Change detection outputs:
· · ·

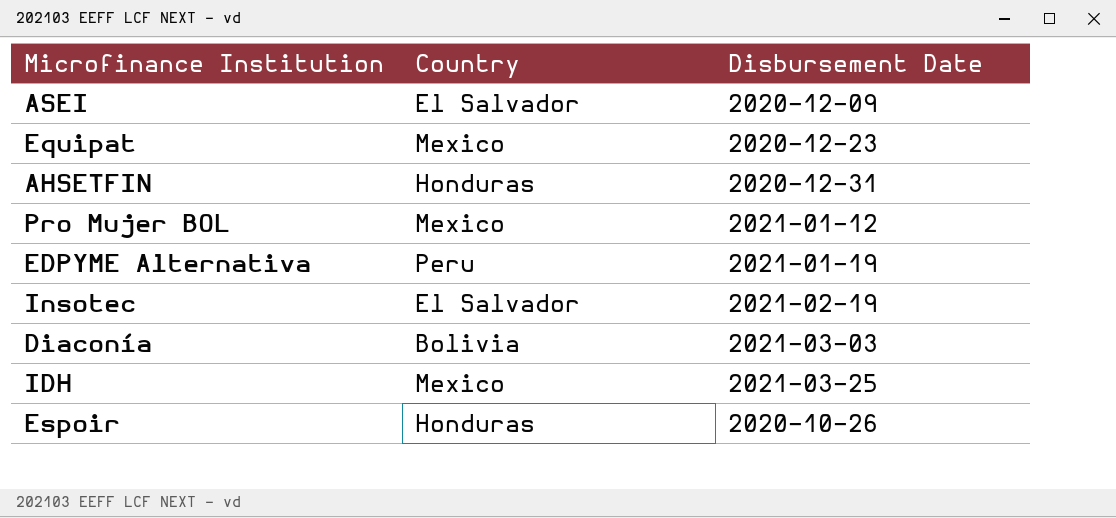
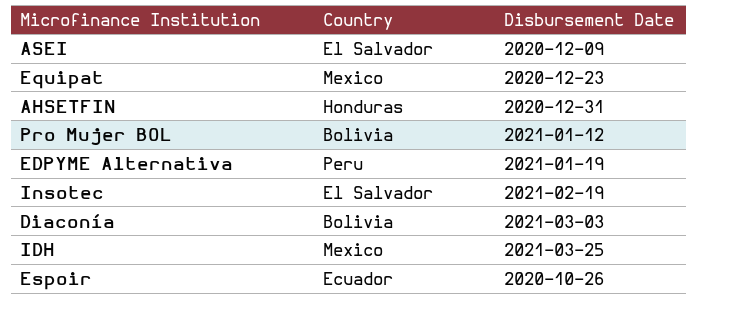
Pro Mujer BOL | Country: Mexico -> Bolivia
Espoir | Country: Honduras -> Ecuador

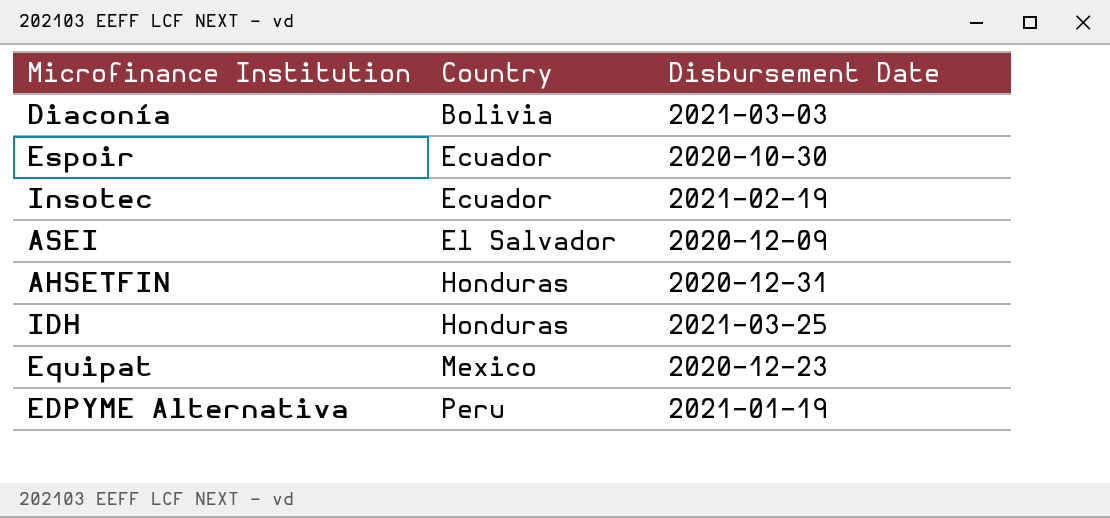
row order: none -> Country ascending
row Pro Mujer BOL: Bolivia | 2021-01-12 -> none
Espoir | Disbursement Date: 2020-10-26 -> 2020-10-30
Insotec | Country: El Salvador -> Ecuador
IDH | Country: Mexico -> Honduras

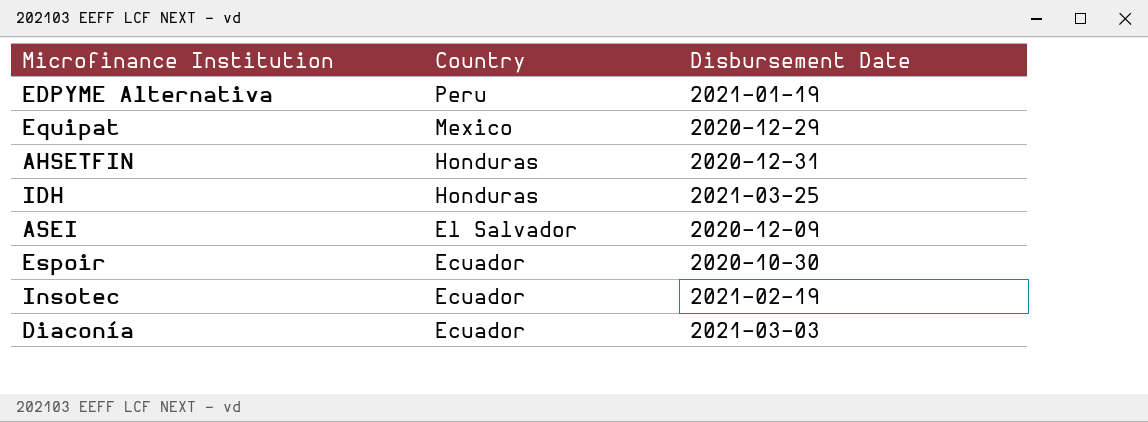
row order: Country ascending -> Country descending
Equipat | Disbursement Date: 2020-12-23 -> 2020-12-29
Diaconía | Country: Bolivia -> Ecuador

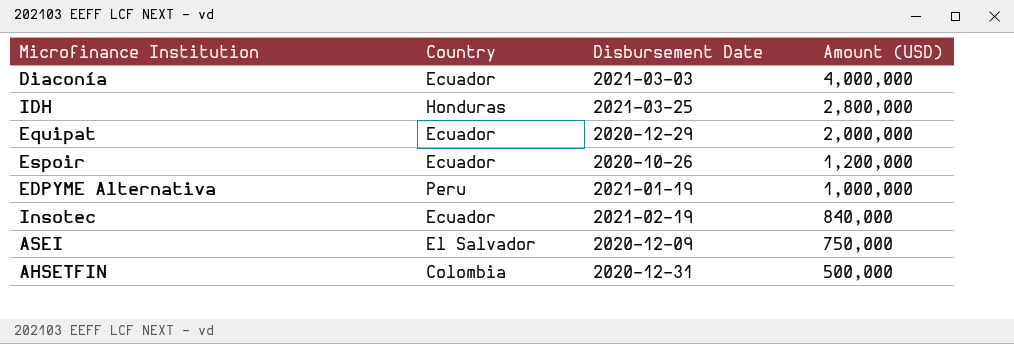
row order: Country descending -> Amount (USD) descending
column Amount (USD) | position: none -> 4
Equipat | Country: Mexico -> Ecuador
Espoir | Disbursement Date: 2020-10-30 -> 2020-10-26
AHSETFIN | Country: Honduras -> Colombia

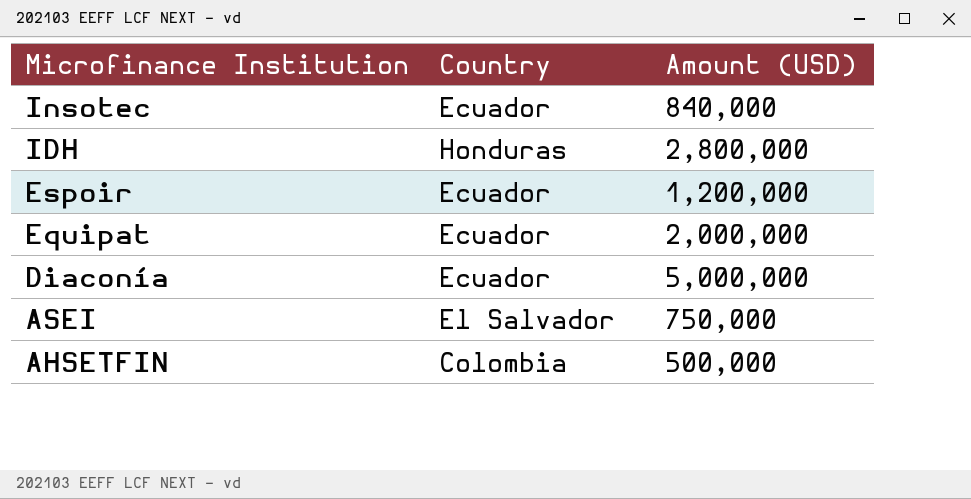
row order: Amount (USD) descending -> Microfinance Institution descending
column Disbursement Date | position: 3 -> none
row EDPYME Alternativa: Peru | 2021-01-19 | 1,000,000 -> none
Diaconía | Amount (USD): 4,000,000 -> 5,000,000

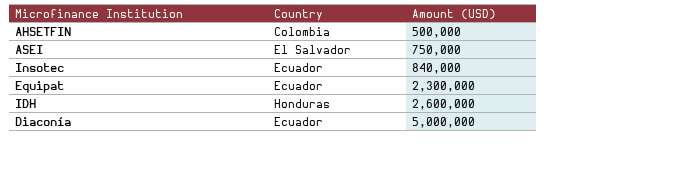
row order: Microfinance Institution descending -> Amount (USD) ascending
row Espoir: Ecuador | 1,200,000 -> none
Equipat | Amount (USD): 2,000,000 -> 2,300,000
IDH | Amount (USD): 2,800,000 -> 2,600,000

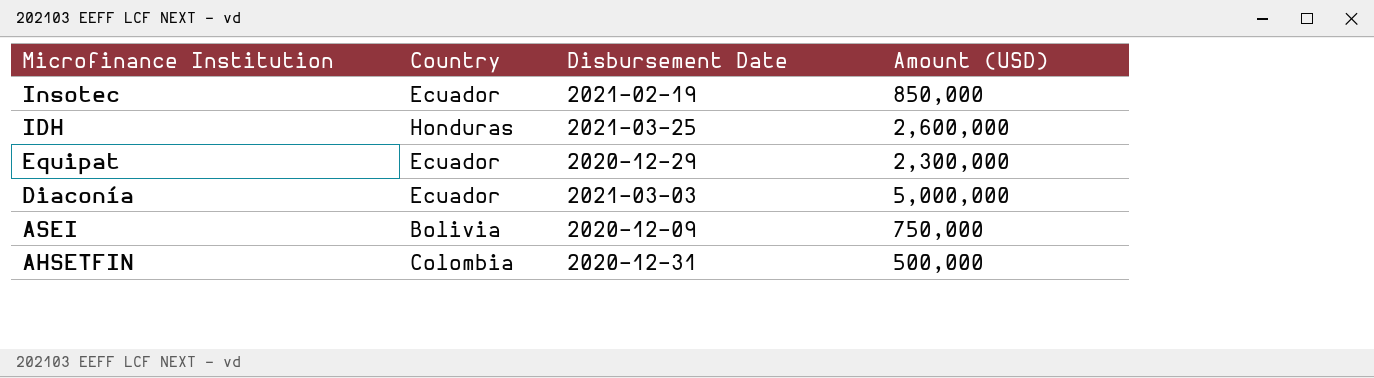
row order: Amount (USD) ascending -> Microfinance Institution descending
column Disbursement Date | position: none -> 3
Insotec | Amount (USD): 840,000 -> 850,000
ASEI | Country: El Salvador -> Bolivia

· · ·

» Exercise prompt
Wherever the string "Espoir" is found in the entries, copy the line it sits in.

» Your solution
Espoir | Country: Honduras -> Ecuador
Espoir | Disbursement Date: 2020-10-26 -> 2020-10-30
Espoir | Disbursement Date: 2020-10-30 -> 2020-10-26
row Espoir: Ecuador | 1,200,000 -> none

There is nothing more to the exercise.